Pela primeira vez, a vacinação contra a Covid-19 foi alargada às farmácias, quais são os aspectos mais positivos desta medida e quais os que poderiam melhorar?

Os aspectos positivos são sem dúvida a comodidade que se oferece aos utentes, permitindo-lhes a vacinação no local em que já naturalmente a procuravam. Todos os anos as pessoas procuram nas farmácias as vacinas da gripe e, nestes últimos 3 anos, as pessoas sempre questionaram os farmacêuticos pelas vacinas contra a COVID-19, achando estranho não serem administradas lá. O facto de serem administradas gratuitamente a pessoas com mais de 60 anos e nas farmácias vai ajudar a melhorar a cobertura vacinal, nesta faixa etária, comparativamente aos anos anteriores, sem dúvida nenhuma.

O que pode melhorar é o acesso a dados clínicos relevantes para detectar algumas situações de contra-indicação, que requeiram cuidados especiais ou adiamento da administração. É o nosso problema de sempre, ter de tomar decisões sobre as quais não temos informação fidedigna ou a que temos é parcial, e temos de recorrer aos utentes. Para esta campanha foi dado acesso à consulta do boletim de vacinas eletrónico pelos farmacêuticos, mas não completamente. Em alguns casos, no programa informático surgem apenas as informações relativas às vacinas da gripe e Covid-19, o que não permite saber se houve administração de outra vacina nos 14 dias anteriores. Para além disso, o alargamento do programa a todas as pessoas, independentemente da sua idade, que se querem vacinar contra a Covid-19 e/ou contra a gripe, seria muito positivo.

Segundo dados recentes, 40% dos farmacêuticos, inscritos na Ordem dos Farmacêuticos, tem idade inferior a 35 anos.
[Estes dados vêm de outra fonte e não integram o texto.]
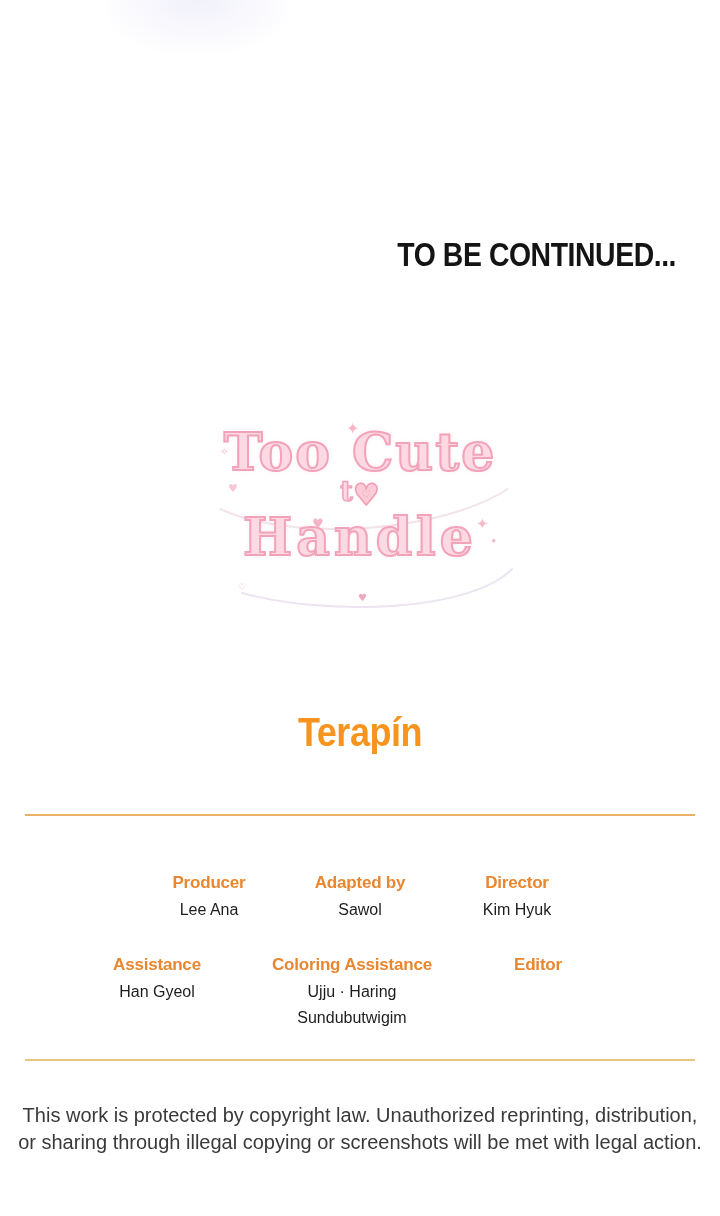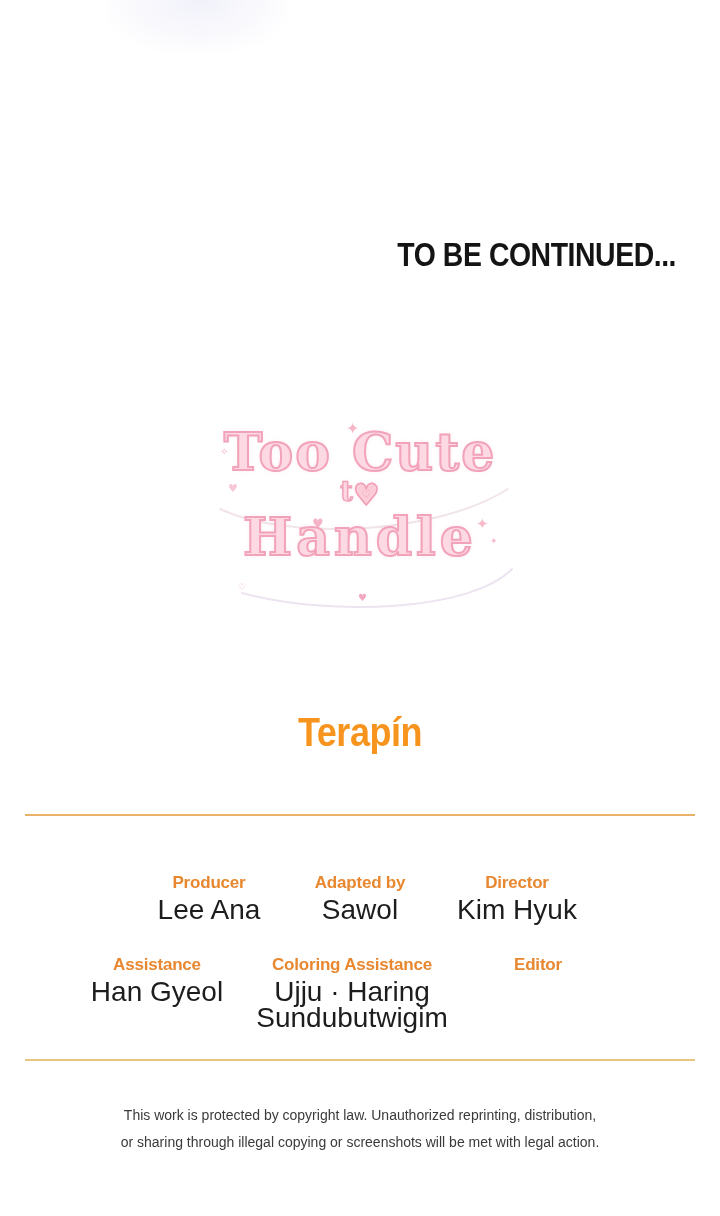--- a/index.html
+++ b/index.html
@@ -90,7 +90,7 @@
     display:block;font-size:17px;font-weight:700;color:#e8872f;
     letter-spacing:-0.2px;margin-bottom:4px;
   }
-  .credit-name{display:block;font-size:28px;color:#1d1d1d;line-height:26px;}
+  .credit-name{display:block;font-size:16px;color:#1d1d1d;line-height:26px;}
   .cell-1{left:209px;top:873px;}
   .cell-2{left:360px;top:873px;}
   .cell-3{left:506px;top:873px;margin-left:11px;}

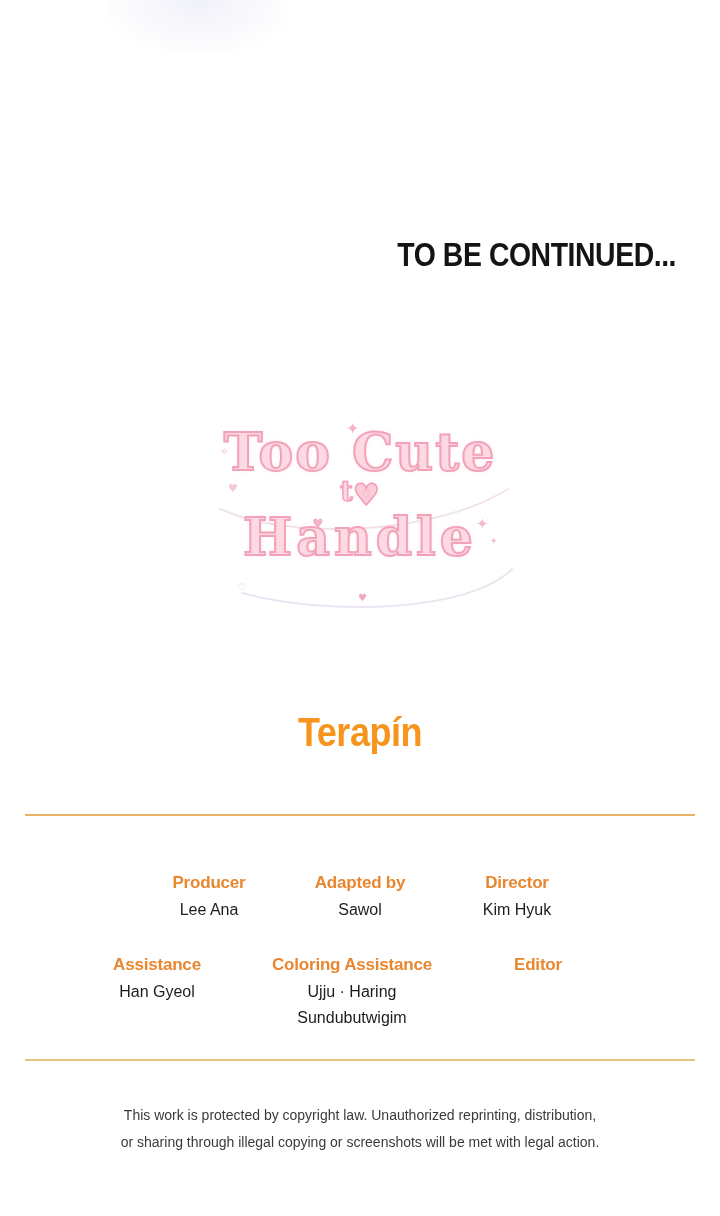--- a/index.html
+++ b/index.html
@@ -102,7 +102,7 @@
   .copyright{
     position:absolute;left:0;top:1102px;width:720px;
     text-align:center;color:#3a3a3a;
-    font-size:14px;line-height:26.5px;
+    font-size:20px;line-height:26.5px;
   }
 </style>
 </head>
Como vêm a evolução da profissão farmacêutica nos próximos anos?

Esses dados significam que a profissão é jovem, e que os números em termos de mão de obra se irão manter, desde que não emigrem ou abandonem a profissão. Temos um problema na atractividade do sector e na capacidade de este reter talento. Esse é um problema que as farmácias comunitárias estão já a enfrentar e sobre o qual têm de se debruçar: apesar de a população farmacêutica ser jovem, e o número de recém-licenciados crescer todos os anos, estão a ter dificuldade em contratar e reter os jovens farmacêuticos nas suas equipas. Estes têm demonstrado maior interesse por outras áreas da profissão farmacêutica como a indústria farmacêutica.

Existe um interesse crescente por áreas mais clínicas, de prestação de cuidados farmacêuticos, e mais científicas por parte dos jovens farmacêuticos. Se o sector não se adaptar aos interesses destes, não adianta muito termos uma profissão jovem. Mas o problema também se coloca com os colegas mais velhos, e o mais grave aqui é que estes ao abandonarem as farmácias comunitárias abandonam a profissão farmacêutica, e este será um assunto para também a Ordem dos Farmacêuticos reflectir.

Quais são os planos da APFPC a médio prazo?

Apoiar a iniciativa dos farmacêuticos a exercer na comunidade, oferecer-lhes formação adequada à sua realidade do dia-a-dia e àquilo que pretendem fazer. Ser a voz destes e apoiar a criação de mais serviços farmacêuticos e fomentar a pratica clínica dos farmacêuticos, sempre de encontro ao melhor interesse das pessoas que vivem com doença e da valorização da profissão farmacêutica.